Ugh–sad! I’ve had it up to here with “Sad Rebekah”. I made a joke in last week’s post that we need a “Sad Rebekah” meme like we had with “Sad Dawson.” With Dawson, the funny part was Van Der Beek’s difficulty playing sad. With Rebekah, it is her inability to feel anything else. Bor-ing. And not moving. A sad sack of a woman, who is betrayed for 1000 years, worries more about a dance than, oh, I don’t know, asking her brother how he could do that to her? Disappointing.

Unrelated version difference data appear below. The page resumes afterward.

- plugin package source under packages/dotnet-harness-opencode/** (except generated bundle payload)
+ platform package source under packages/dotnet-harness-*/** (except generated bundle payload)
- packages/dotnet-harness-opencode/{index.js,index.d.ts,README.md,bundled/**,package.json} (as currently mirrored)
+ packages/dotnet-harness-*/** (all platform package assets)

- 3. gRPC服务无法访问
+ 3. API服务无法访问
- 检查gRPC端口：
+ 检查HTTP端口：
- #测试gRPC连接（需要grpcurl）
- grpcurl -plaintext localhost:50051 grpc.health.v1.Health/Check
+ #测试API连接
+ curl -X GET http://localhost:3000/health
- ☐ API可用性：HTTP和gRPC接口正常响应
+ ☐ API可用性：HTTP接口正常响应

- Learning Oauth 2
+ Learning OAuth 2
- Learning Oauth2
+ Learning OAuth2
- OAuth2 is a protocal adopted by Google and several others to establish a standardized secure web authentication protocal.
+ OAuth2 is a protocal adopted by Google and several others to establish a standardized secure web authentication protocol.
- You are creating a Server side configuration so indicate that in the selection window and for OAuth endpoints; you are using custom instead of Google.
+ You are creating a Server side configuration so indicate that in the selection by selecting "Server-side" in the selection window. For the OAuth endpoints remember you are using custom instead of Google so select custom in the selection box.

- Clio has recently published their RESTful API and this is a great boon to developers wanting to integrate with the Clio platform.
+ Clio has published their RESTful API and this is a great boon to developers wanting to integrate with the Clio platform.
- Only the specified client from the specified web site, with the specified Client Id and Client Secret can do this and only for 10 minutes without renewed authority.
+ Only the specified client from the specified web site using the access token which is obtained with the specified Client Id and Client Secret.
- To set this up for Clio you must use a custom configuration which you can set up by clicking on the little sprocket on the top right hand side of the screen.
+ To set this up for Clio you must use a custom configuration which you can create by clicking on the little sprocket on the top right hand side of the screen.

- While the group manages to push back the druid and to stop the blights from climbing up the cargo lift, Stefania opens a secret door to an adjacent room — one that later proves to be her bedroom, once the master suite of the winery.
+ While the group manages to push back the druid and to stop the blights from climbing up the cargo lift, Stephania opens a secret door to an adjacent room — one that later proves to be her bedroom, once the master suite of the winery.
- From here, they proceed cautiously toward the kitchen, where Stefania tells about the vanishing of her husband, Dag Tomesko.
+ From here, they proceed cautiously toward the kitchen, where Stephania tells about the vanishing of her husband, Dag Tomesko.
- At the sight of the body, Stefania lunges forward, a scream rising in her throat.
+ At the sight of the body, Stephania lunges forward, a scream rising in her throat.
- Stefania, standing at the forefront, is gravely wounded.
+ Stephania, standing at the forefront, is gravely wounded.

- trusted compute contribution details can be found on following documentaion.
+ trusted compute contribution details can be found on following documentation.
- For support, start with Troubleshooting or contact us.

I suppose I should take a moment to acknowledge that I have always complained that TVD has one big problem—being a vampire is always awesome, so why doesn’t everyone just sign up to become one? But then again, “Sad Rebekah” seems to think being a vampire is all lonely (whine, whine, whine), so maybe I’m supposed to read her predicament as a condemnation of vampirism. That said, just because Rebekah is herself a pretty crummy character (with no personal drive beyond joining the cheerleading squad?), I’m not sure that is quite what I was asking for with the whole, “there needs to be something about being a vampire that sucks to make Elena’s decision to avoid being one make more sense.” [side note: Twilight is a pretty terrible set of books (fun, but terrible), but they were on to something with the monster baby. Is having a baby the one human experience you lose as a vampire? If The Vampire Diaries was set roughly twenty years later, that would be the issue—Elena is approaching 40 and neither of her two vampire boyfriends can give her what she needs. Ha!] Suffice to say, Rebekah’s loneliness is not a terribly compelling plot line.
But let me say a few nice things. I liked the Elena-Bonnie girl talk scene. I loved the breakup scene (subtle, simple, effective). But more importantly, there’s a trait in #TVD that I have long admired–the show’s writers respect Elena. They don’t make her stupid or weak or whiny. She tends to be pretty self-aware, confident, and determined. Even though she doesn’t have Buffy’s advantages, she does have some of Buffy’s strength of self. And that’s awesome. Elena is the one character that doesn’t need to be “fixed” by becoming supernatural. Maybe that’s why she doesn’t need to turn.
So this episode is kind of a mess. Stuff happens, yet nothing much changes. How can we move forward at 120 miles per hour yet end up in exactly the same spot? This is the danger of a mid-season finale, folks. Disappointing.